A cerimônia começou.

—Kentin foi o filho perfeito, era dedicado, atencioso, estudioso, educado, obediente...tudo o que uma mãe que não podia ter filhos, como eu, iria querer. Sempre que chegava em casa, depois do colégio, ele me dava um abraço, um beijo na testa e dizia que me amava, todos os dias. Eu perguntei por que ele fazia aquilo na mesma ordem. Então ele me respondeu: "Porque eu sempre quis andar até minha mãe e abraçá-la. Uma vez, um anjo beijou minha testa e um milagre aconteceu. E o amor é um sentimento muito forte que, quando verdadeiro, deve ser dito todos os dias."

A mãe dele terminou com uma oração e o caixão foi sendo abaixado ao som de uma melodia lenta e baixa. Assim como nos filmes, começou a chover. Nesse momento não havia uma única pessoa ali que não estivesse chorando. Jogamos rosas brancas antes da terra ocupar toda a cova.

Muitos preferiram ir embora. Continuei estática. Meus amigos também continuaram lá.

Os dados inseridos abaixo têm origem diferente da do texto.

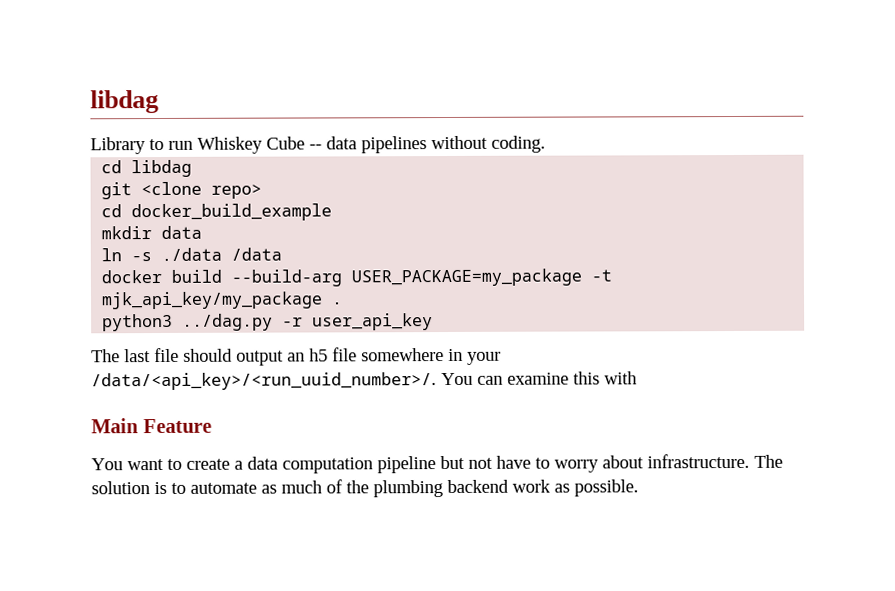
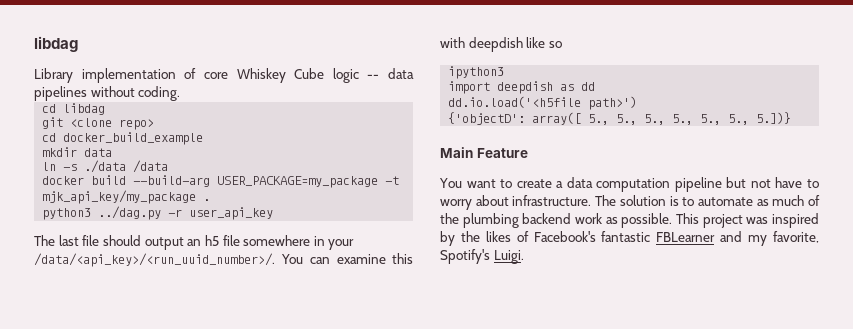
[149,138,193,151] to run -> [81,68,228,83] implementation of core
(305, 143) none -> [332,68,359,83] logic
(637, 378) none -> [468,37,562,52] [448,66,505,79] [448,81,596,94] [448,96,638,110] [448,112,792,125] deepdish like so // ipython3 // import deepdish as dd // dd.io.load('<h5file path>') // {'objectD': array([ 5., 5., 5., 5., 5., 5., 5.])}
(639, 488) none -> [676,213,819,228] [440,231,819,246] [440,249,524,264] This project was inspired by the likes of Facebook's fantastic FBLearner and my favorite, Spotify's Luigi.

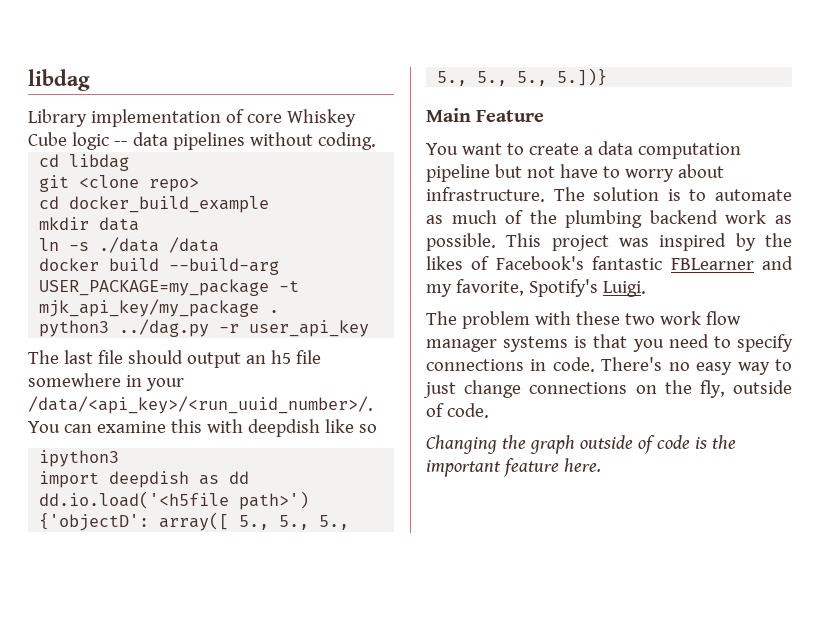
(524, 257) none -> [426,311,741,329] [426,334,793,352] [426,357,793,375] [423,380,792,398] [426,403,489,418] [426,435,736,454] [426,458,601,477] // The problem with these two work flow manager systems is that you need to specify connections in code. There's no easy way to just change connections on the fly, outside of code. // Changing the graph outside of code is the important feature here.

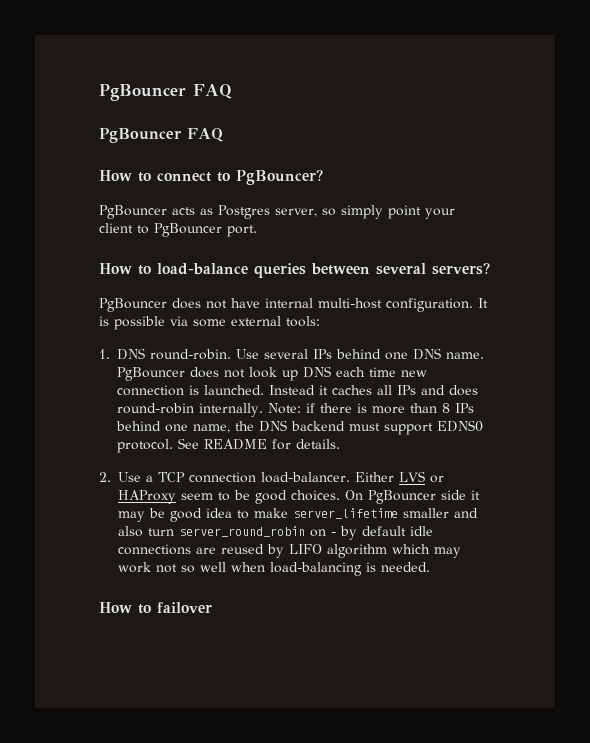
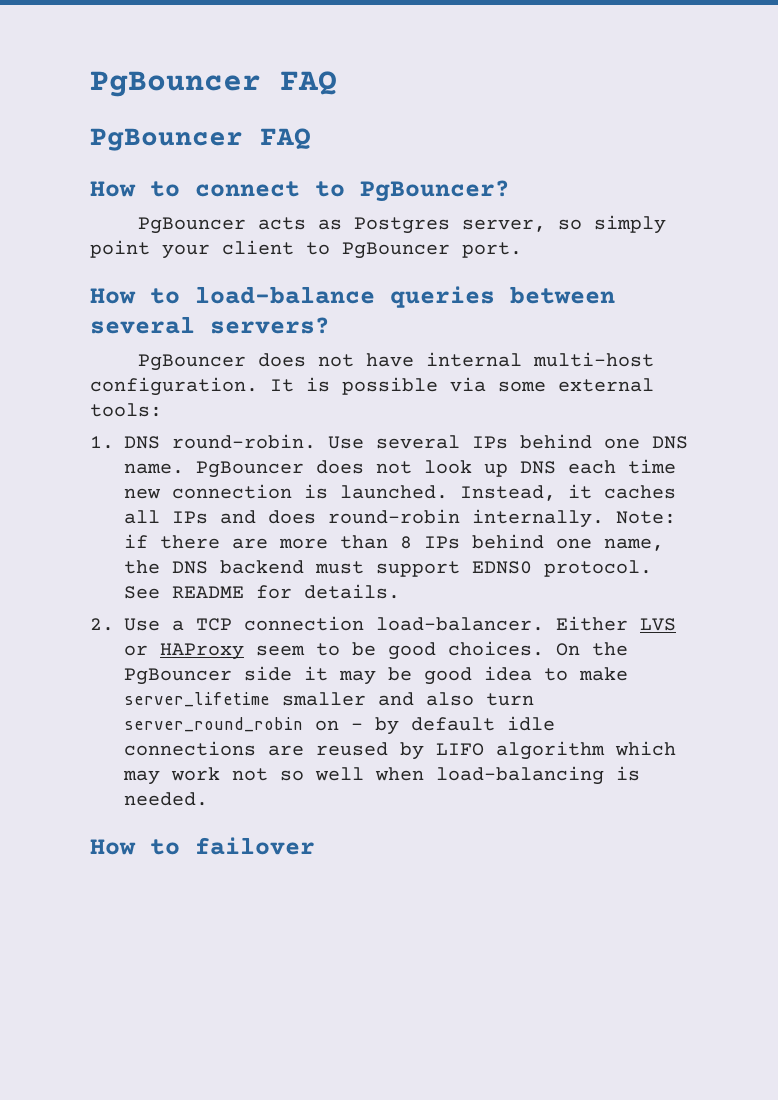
[269,385,315,395] Instead -> [460,485,556,501] Instead,
[356,403,367,413] is -> [232,538,268,549] are
(363, 495) none -> [592,642,628,656] the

A mãe de Ken sorriu ao nos ver em frente a lápide com o nome do filho.

—Vocês realmente são amigos dele.

Assentimos.

—Seu filho era a pessoa mais altruísta e dedicada que eu já conheci. Eu realmente sinto muito. —Disse Castiel e todos concordamos.

Eu não conseguia olhá-la nos olhos. Sufoquei um nó na garganta.

—Me perdoa... —Ela não ouviu. —Eu sinto muito.

A mesma me abraçou forte.

—Eu também sinto muito. Sei o quanto ele era importante pra você. Ninguém poderia imaginar que isso aconteceria.

Eu quero morrer.

Depois de um tempo fomos todos embora.

Peguei o ursinho de pelúcia e fiquei deitada, olhando pra ele. Uma lágrima escorreu para minha orelha. Abracei o ursinho.

—Por favor, me perdoa. Eu também te amo. Descanse em paz, Kentin.